# To do
An unchanged copy of each entry below is needed; keep the pictures out of it.

Segment Open

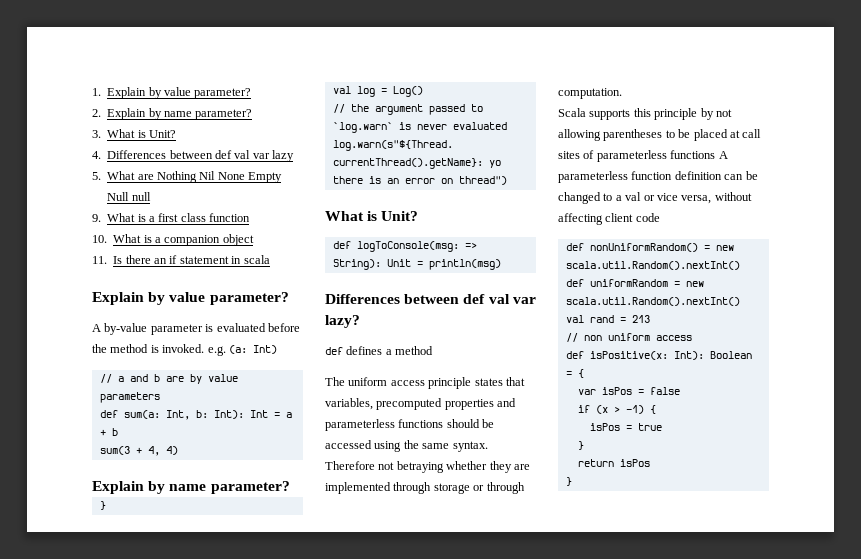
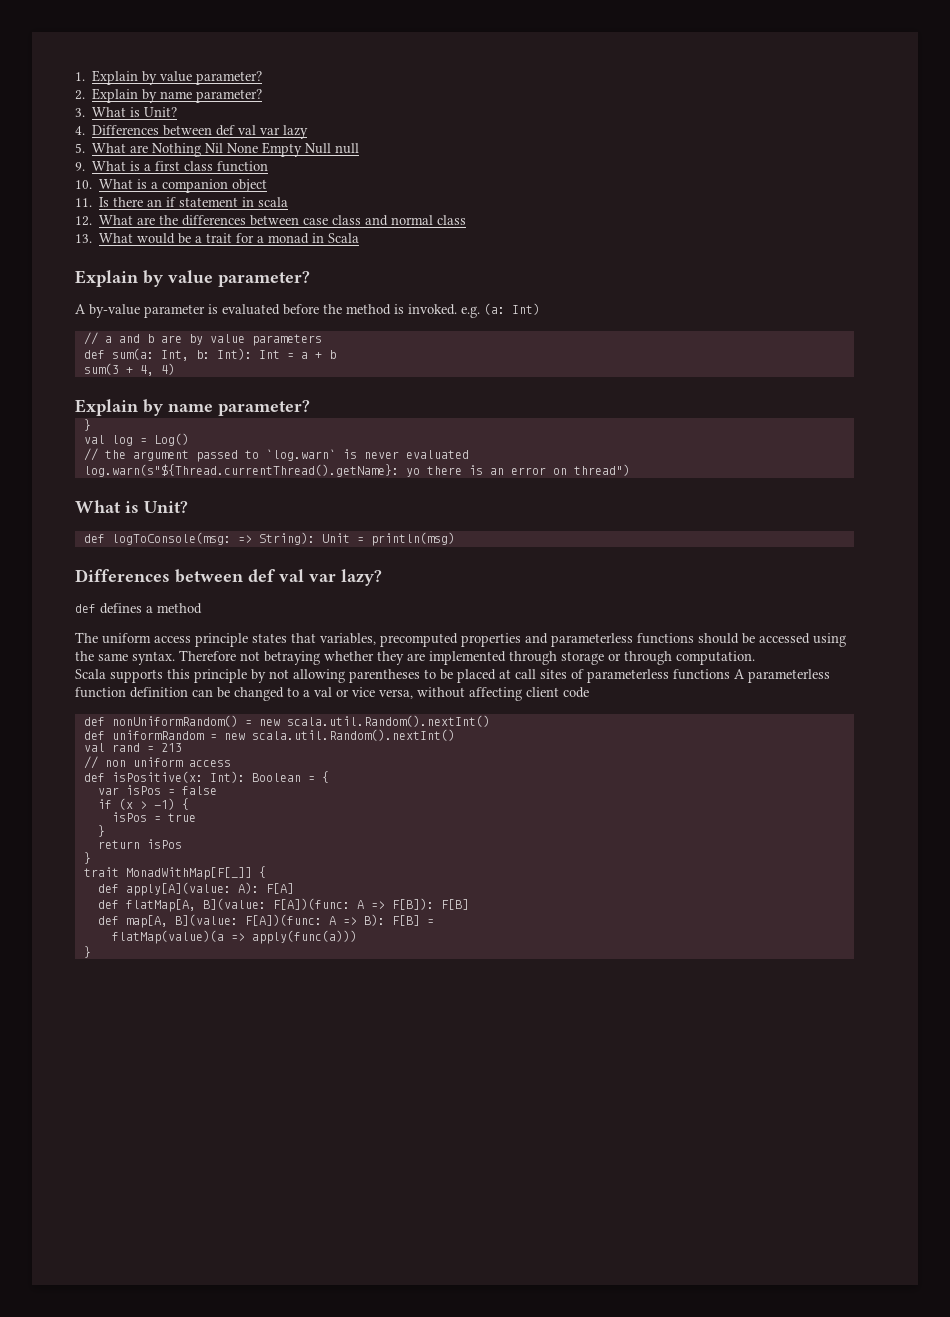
(270, 259) none -> [75,215,467,226] [75,233,360,244] // 12. What are the differences between case class and normal class // 13. What would be a trait for a monad in Scala
(572, 481) none -> [83,866,266,880] [97,882,294,896] [97,898,469,912] [97,914,434,928] [111,930,357,944] [83,946,91,958] // trait MonadWithMap[F[_]] { // def apply[A](value: A): F[A] // def flatMap[A, B](value: F[A])(func: A => F[B]): F[B] // def map[A, B](value: F[A])(func: A => B): F[B] = // flatMap(value)(a => apply(func(a))) // }

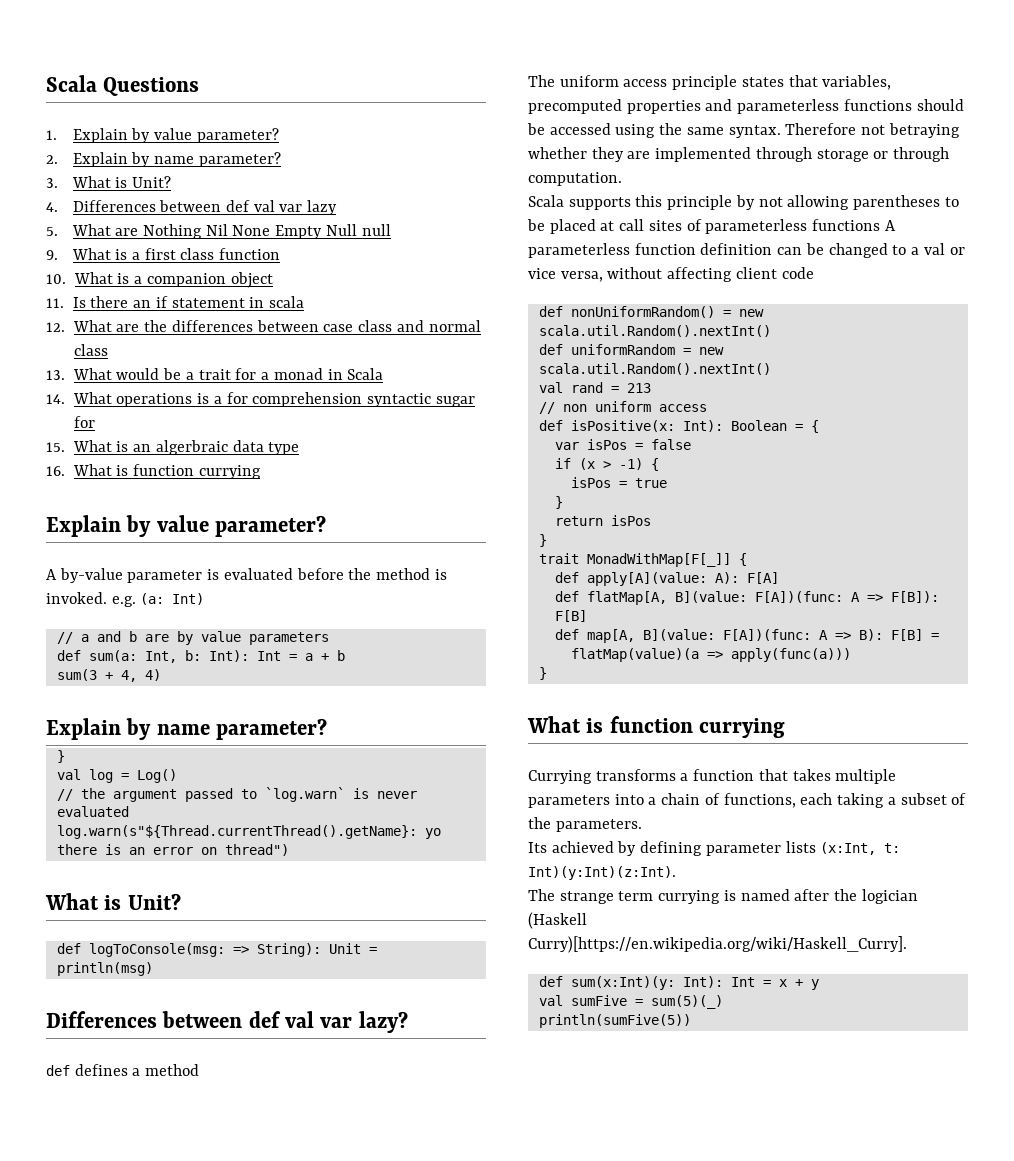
(75, 76) none -> [46,75,200,96] Scala Questions //
(360, 238) none -> [46,392,475,407] [73,416,95,428] [46,440,300,455] [46,464,261,479] // 14. What operations is a for comprehension syntactic sugar for // 15. What is an algerbraic data type // 16. What is function currying
(91, 952) none -> [527,716,786,738] [528,769,897,784] [528,793,967,808] [528,817,642,832] [528,841,901,856] [528,866,676,880] [528,889,918,904] [528,912,587,929] [528,936,907,953] [538,976,819,990] [538,995,723,1009] [538,1014,691,1028] // What is function currying // Currying transforms a function that takes multiple parameters into a chain of functions, each taking a subset of the parameters. // Its achieved by defining parameter lists (x:Int, t: Int)(y:Int)(z:Int). // The strange term currying is named after the logician (Haskell Curry)[https://en.wikipedia.org/wiki/Haskell_Curry]. // def sum(x:Int)(y: Int): Int = x + y // val sumFive = sum(5)(_) // println(sumFive(5))

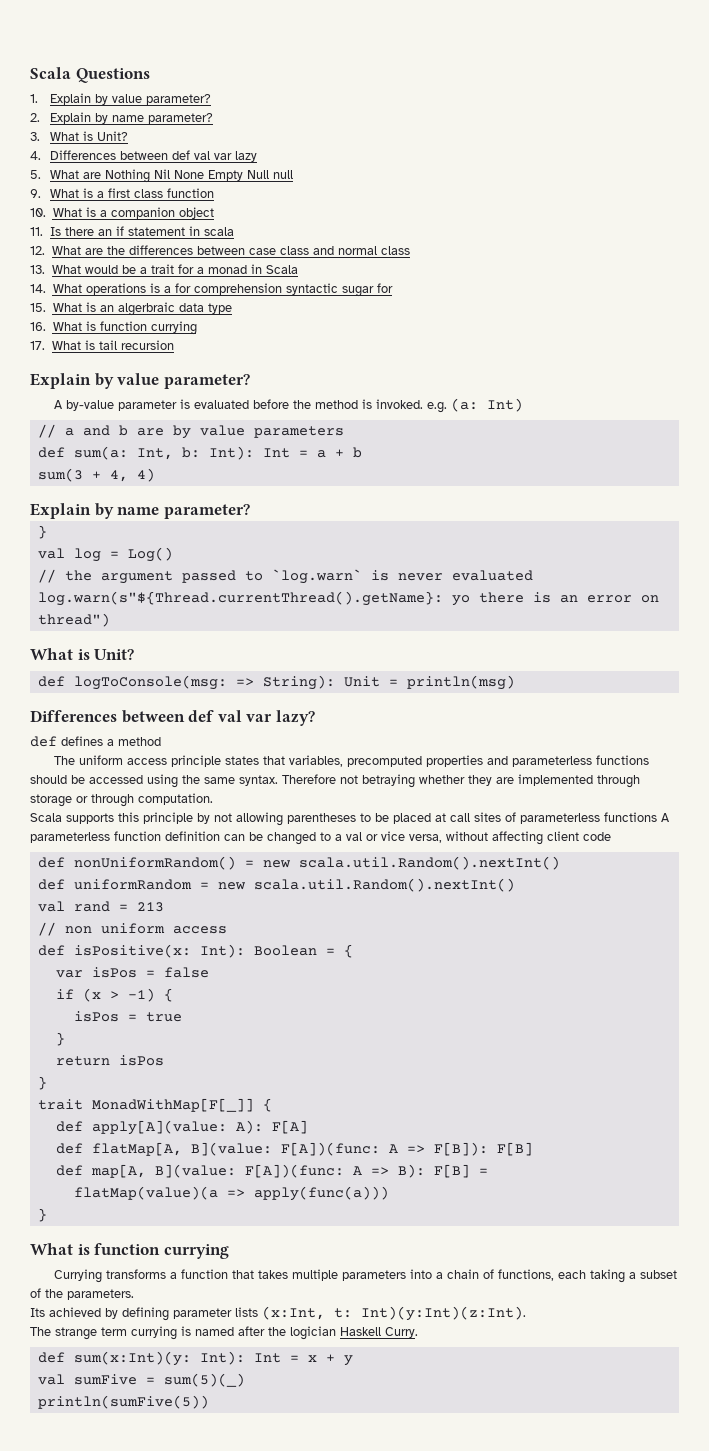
(261, 472) none -> [30,340,174,350] // 17. What is tail recursion
[528,912,587,929] [528,936,907,953] (Haskell Curry)[https://en.wikipedia.org/wiki/Haskell_Curry]. -> [340,1327,418,1338] Haskell Curry.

Segment Closed

# Answer to this task
(270, 259) none -> [75,215,467,226] [75,233,360,244] // 12. What are the differences between case class and normal class // 13. What would be a trait for a monad in Scala
(572, 481) none -> [83,866,266,880] [97,882,294,896] [97,898,469,912] [97,914,434,928] [111,930,357,944] [83,946,91,958] // trait MonadWithMap[F[_]] { // def apply[A](value: A): F[A] // def flatMap[A, B](value: F[A])(func: A => F[B]): F[B] // def map[A, B](value: F[A])(func: A => B): F[B] = // flatMap(value)(a => apply(func(a))) // }

(75, 76) none -> [46,75,200,96] Scala Questions //
(360, 238) none -> [46,392,475,407] [73,416,95,428] [46,440,300,455] [46,464,261,479] // 14. What operations is a for comprehension syntactic sugar for // 15. What is an algerbraic data type // 16. What is function currying
(91, 952) none -> [527,716,786,738] [528,769,897,784] [528,793,967,808] [528,817,642,832] [528,841,901,856] [528,866,676,880] [528,889,918,904] [528,912,587,929] [528,936,907,953] [538,976,819,990] [538,995,723,1009] [538,1014,691,1028] // What is function currying // Currying transforms a function that takes multiple parameters into a chain of functions, each taking a subset of the parameters. // Its achieved by defining parameter lists (x:Int, t: Int)(y:Int)(z:Int). // The strange term currying is named after the logician (Haskell Curry)[https://en.wikipedia.org/wiki/Haskell_Curry]. // def sum(x:Int)(y: Int): Int = x + y // val sumFive = sum(5)(_) // println(sumFive(5))

(261, 472) none -> [30,340,174,350] // 17. What is tail recursion
[528,912,587,929] [528,936,907,953] (Haskell Curry)[https://en.wikipedia.org/wiki/Haskell_Curry]. -> [340,1327,418,1338] Haskell Curry.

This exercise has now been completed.